= Work required =
When the line containing "[248,245,341,257] '../fs-utils'; ->" appears in the data below, begin copying there and stop only after the line containing "[573,306,615,318] directly. ->".

= Records provided =

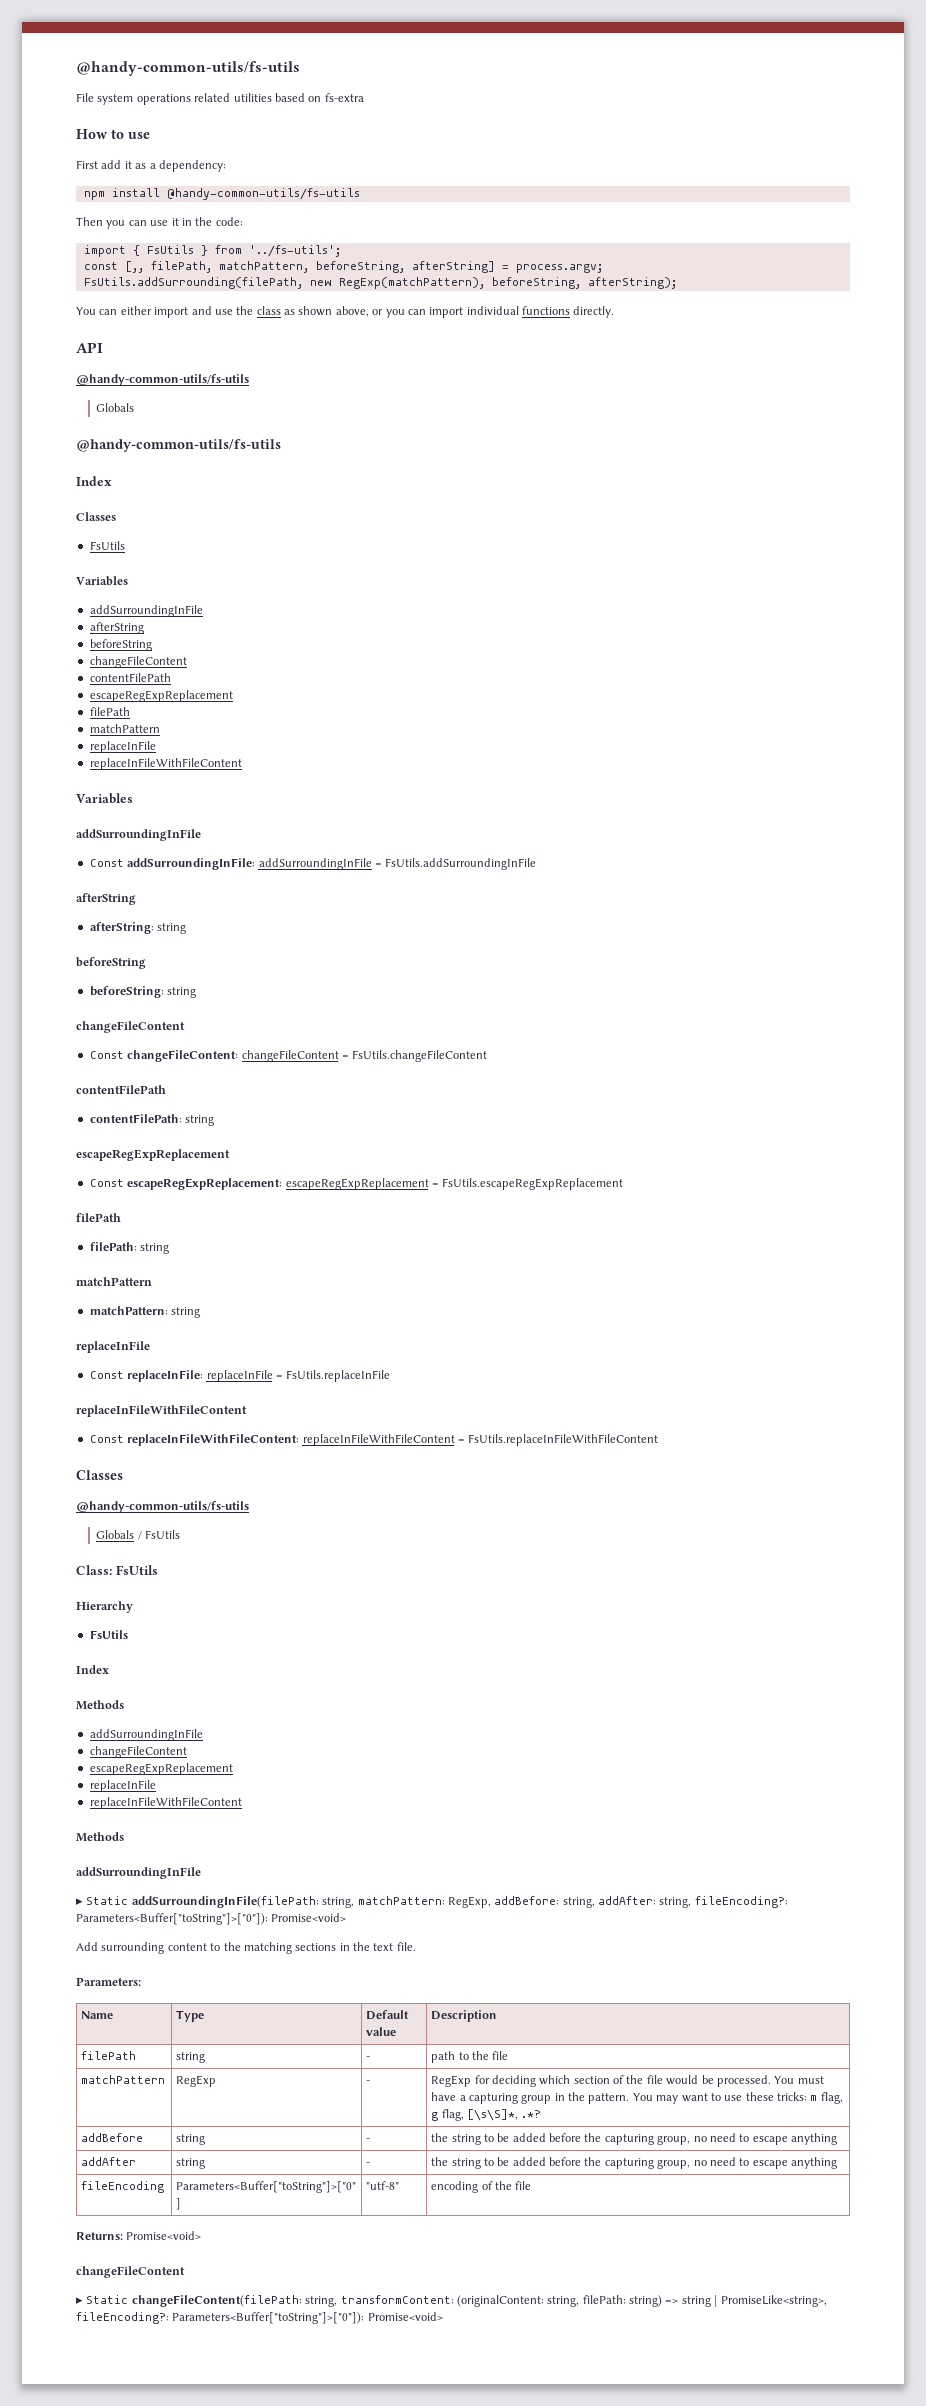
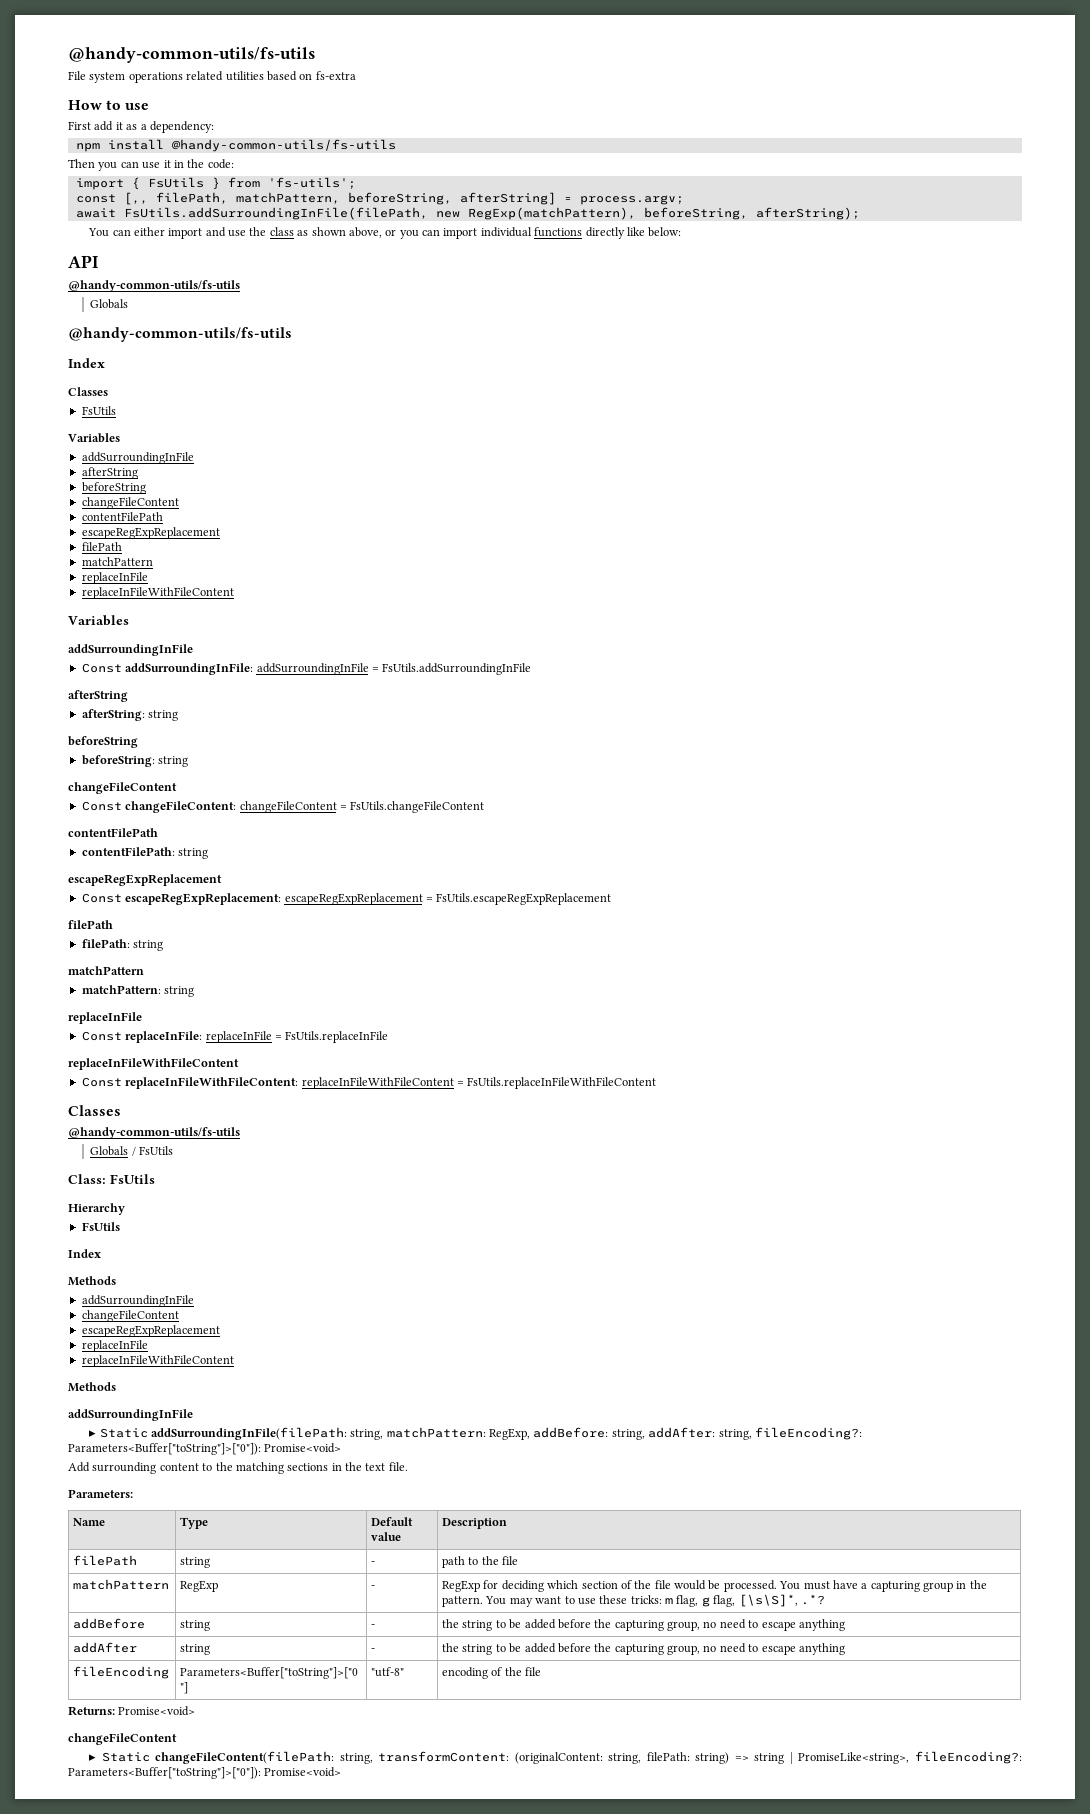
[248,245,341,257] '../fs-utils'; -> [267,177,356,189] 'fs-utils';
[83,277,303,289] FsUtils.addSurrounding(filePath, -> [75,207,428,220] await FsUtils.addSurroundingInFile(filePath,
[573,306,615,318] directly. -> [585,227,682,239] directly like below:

* * *

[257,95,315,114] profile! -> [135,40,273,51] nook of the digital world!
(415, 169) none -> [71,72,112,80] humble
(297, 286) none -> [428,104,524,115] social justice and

---

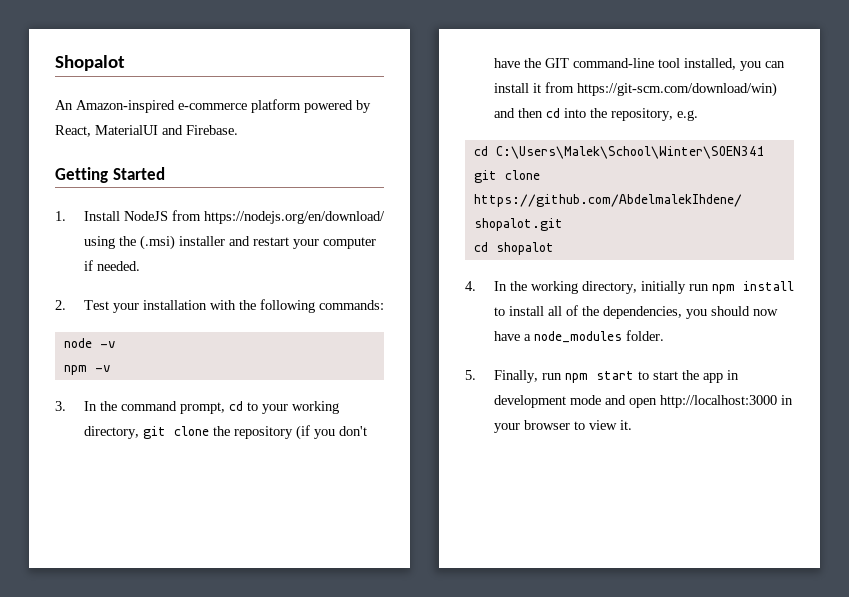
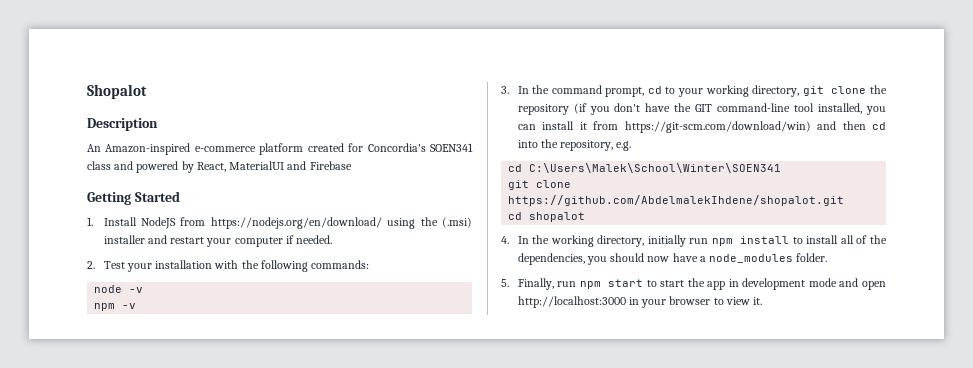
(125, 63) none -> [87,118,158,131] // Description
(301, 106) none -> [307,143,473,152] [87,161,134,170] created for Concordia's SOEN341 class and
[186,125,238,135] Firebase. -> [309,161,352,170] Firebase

= Response for this exercise =
[248,245,341,257] '../fs-utils'; -> [267,177,356,189] 'fs-utils';
[83,277,303,289] FsUtils.addSurrounding(filePath, -> [75,207,428,220] await FsUtils.addSurroundingInFile(filePath,
[573,306,615,318] directly. -> [585,227,682,239] directly like below:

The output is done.